Per comprendere che si è trattato, a tutti gli effetti, di un incontro fuori da ogni logica scientifica è necessario fare un passo indietro. L'atleta algerina non è un transessuale, come erroneamente detto (e scritto) inizialmente. Si tratta di una donna, ma con una serie di disordini molto evidenti, una mappa cromosomica anomala, che le ha donato una muscolatura, una quantità di testosterone e una struttura ossea più vicina a quella di un uomo che di una donna. Una vicenda che, in un amen, si è trasformata in uno scontro politico senza precedenti. «Sono anni che cerco di spiegare che alcune tesi portate all'estremo rischiano di impattare soprattutto sui diritti delle donne - ha sottolineato il Primo Ministro, Giorgia Meloni -. Atleti che hanno caratteristiche genetiche maschili non devono essere ammessi alle gare femminili». Del medesimo avviso anche il segretario della Lega, Matteo Salvini. «La nostra atleta si è dovuta ritirare.
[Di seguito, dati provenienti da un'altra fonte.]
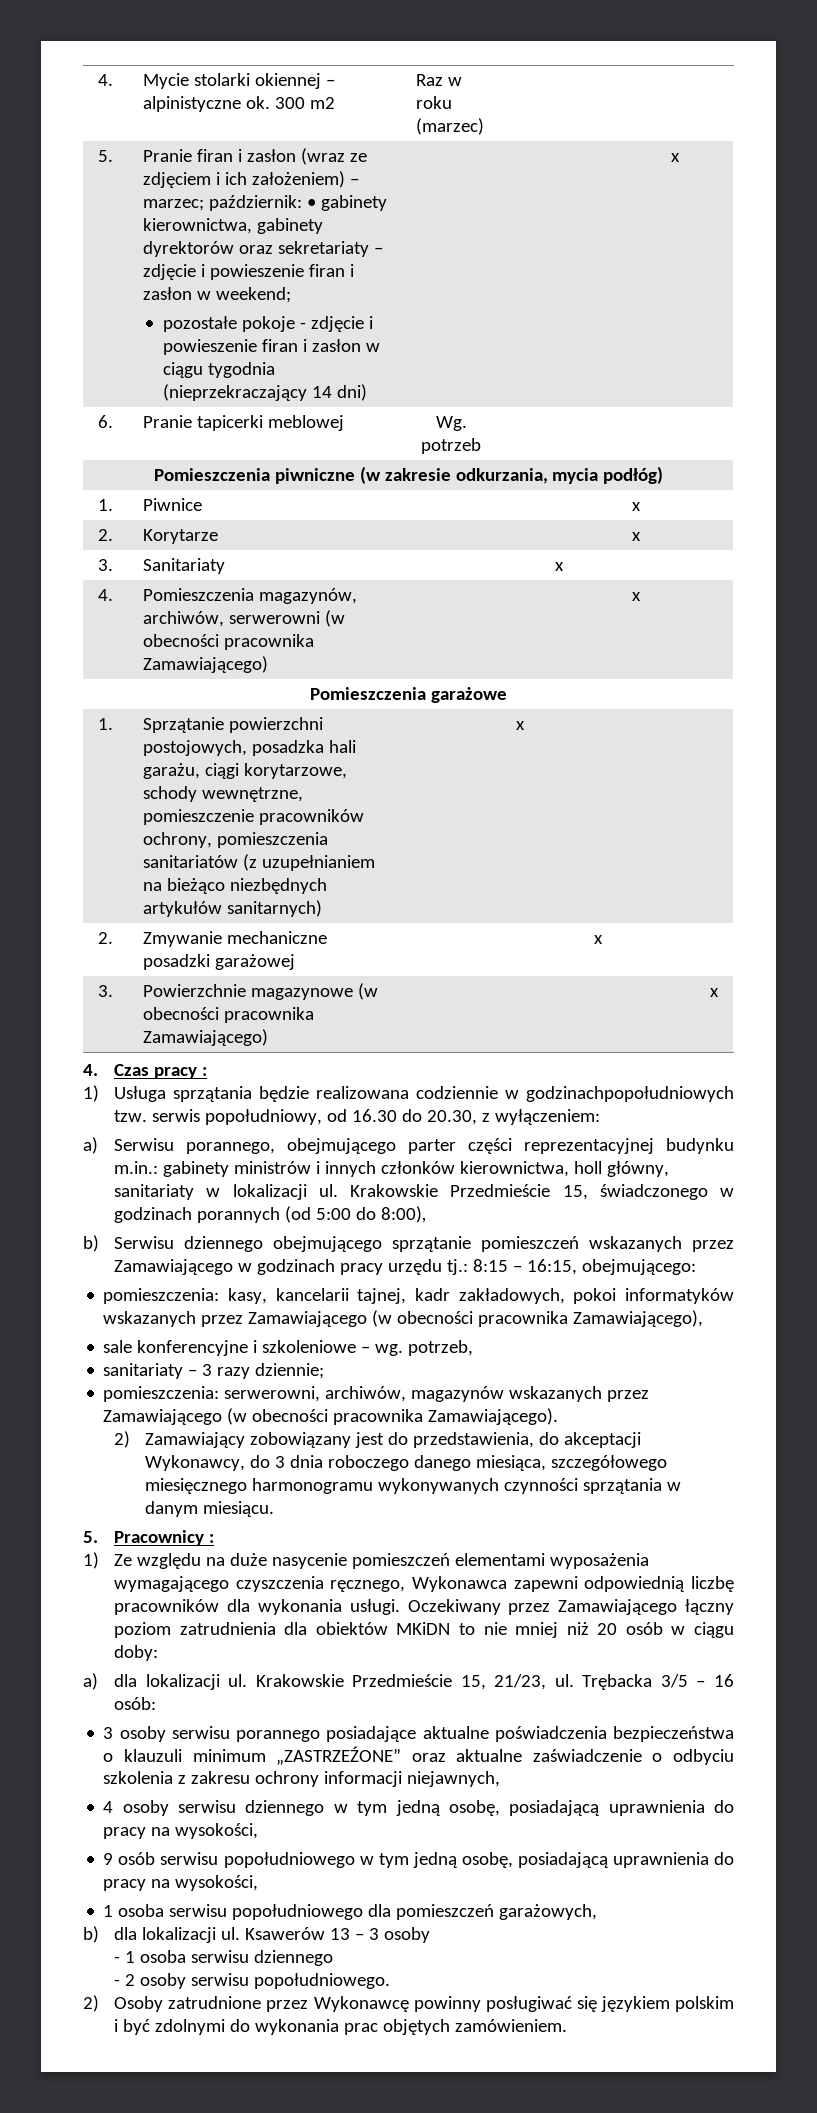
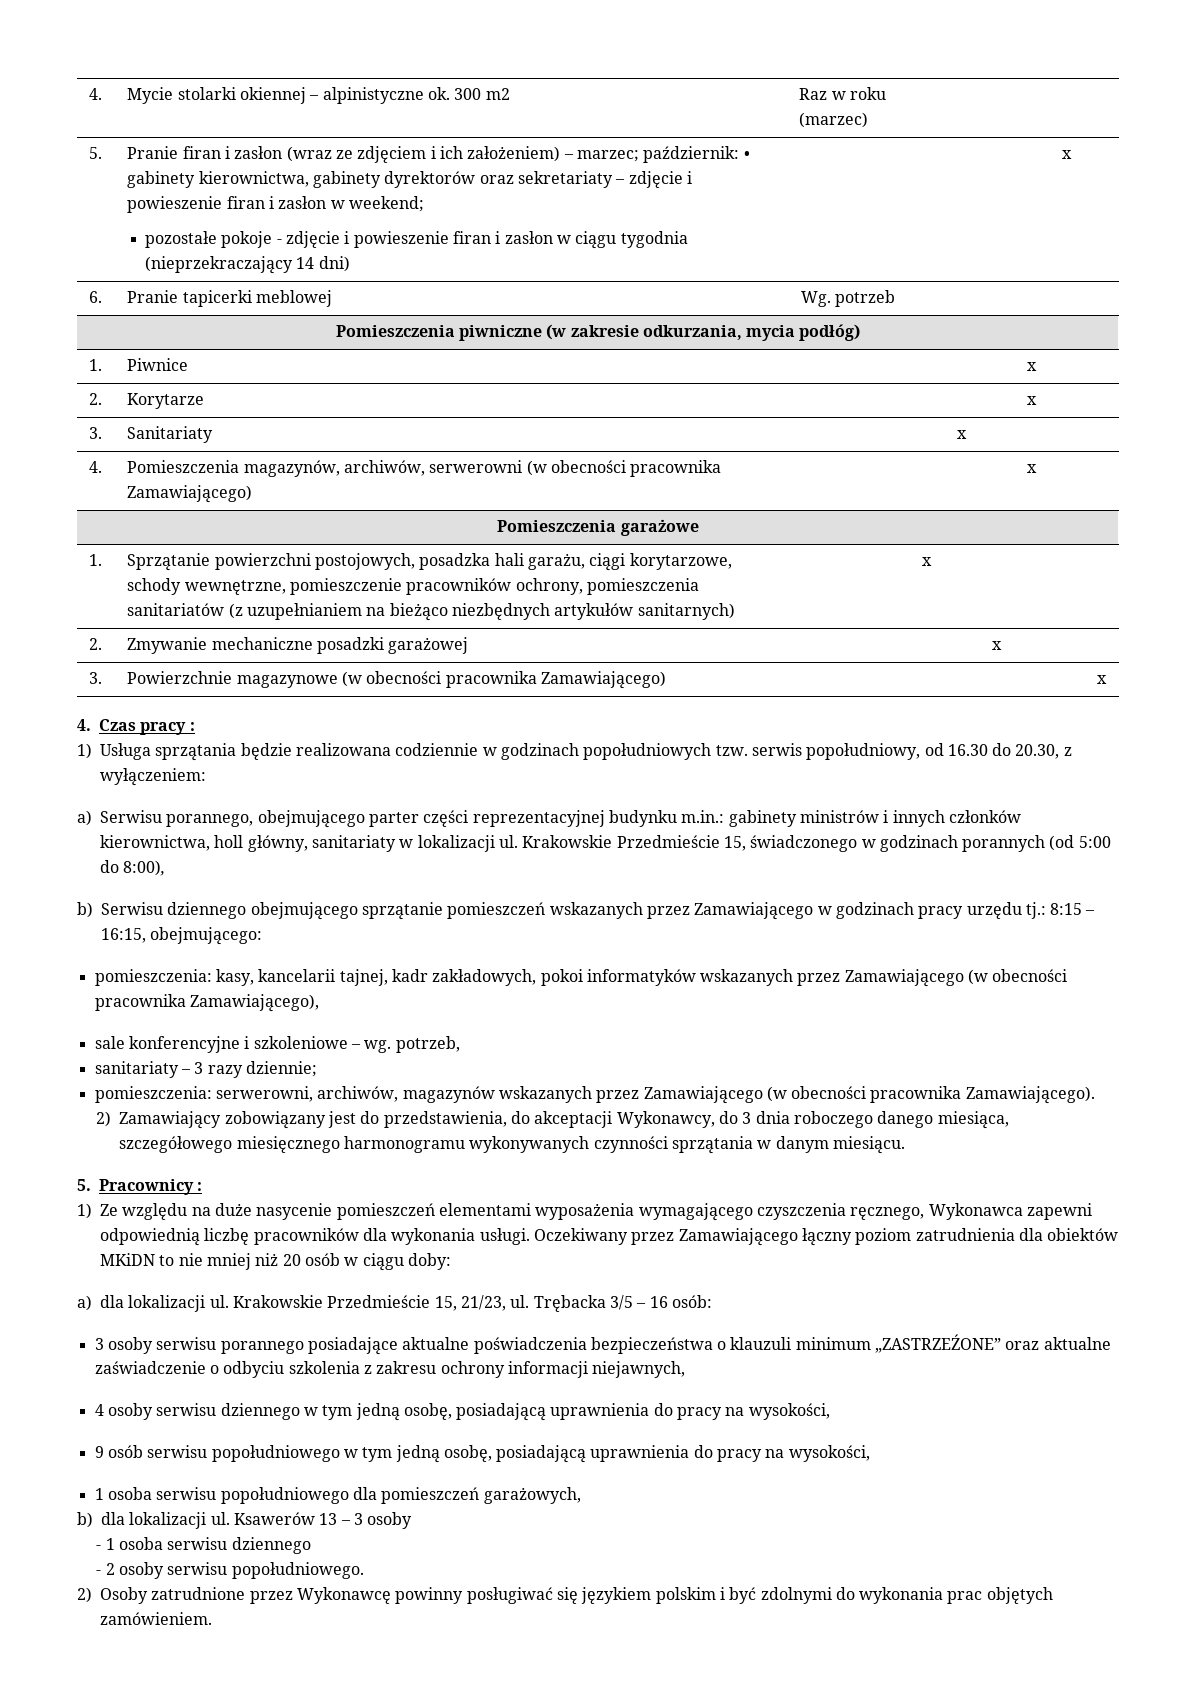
- 1) Usługa sprzątania będzie realizowana codziennie w godzinachpopołudniowych tzw. serwis popołudniowy, od 16.30 do 20.30, z wyłączeniem:
+ 1) Usługa sprzątania będzie realizowana codziennie w godzinach popołudniowych tzw. serwis popołudniowy, od 16.30 do 20.30, z wyłączeniem:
Vergogna a quei burocrati che hanno permesso un match che evidentemente non era ad armi pari. Se ne sono accorti tutti in Italia e nel mondo, tranne i distratti commentatori della Rai». Ha usato i social per esprimere la propria vicinanza alla campionessa azzurra il Presidente del Senato, Ignazio La Russa. «Il pianto inconsolabile di Angela ci colpisce, ma il suo ritiro le fa onore. L’aspetto in Senato per abbracciarla». Elena Donazzan, eurodeputati di Fratelli d'Italia, ha presentato ieri un'interrogazione, che è stata immediatamente sottoscritta dalle colleghe di partito Chiara Gemma, Lara Magoni, Maria Teresa Vivaldini e Antonella Sberna. «Trattandosi di vera e propria discriminazione contro la donna atleta e di un atto che reputo di pura violenza contro la donna nello sport, ho chiesto alla Commissione come valuti questo episodio, quali misure intenda adottare per evitare ulteriori discriminazioni contro le donne nel mondo dello sport, se chiederà una revisione degli attuali protocolli che hanno permesso ad un atleta con cromosomi maschili di partecipare a una gara femminile e, soprattutto, se dimostrerà la giusta solidarietà alla nostra Angela Carini».

 

 

Tutti d'accordo quindi? Ovviamente no. La sinistra è riuscita a stare dalla parte sbagliata (ed era francamente difficile) anche in questa occasione. «Adesso correranno da Angela per renderla simbolo ed eroina nazionale, magari cercheranno di candidarla. Diventerà il simbolo martire di questa ideologia gender inesistente - ha sentenziato Vladimir Luxuria, già deputato di Rifondazione Comunista - è la prima volta che c’è tutto questo trionfalismi per una che perde. Ricordo che è stata una sua scelta ritirarsi». Immancabile anche la presa di posizione di Laura Boldrini, deputato del Partito Democratico e Presidente del Comitato permanente della Camera sui diritti nel mondo. «A che titolo e con quali competenze la seconda carica dello Stato, mezzo governo e perfino la Presidente del Consiglio, spalleggiati dai movimenti anti-scelta, pensano di poter decidere chi può e chi non può gareggiare alle Olimpiadi?». La risposta è fin troppo semplice ed è racchiusa in due parole, di semplice comprensione: evidenza scientifica.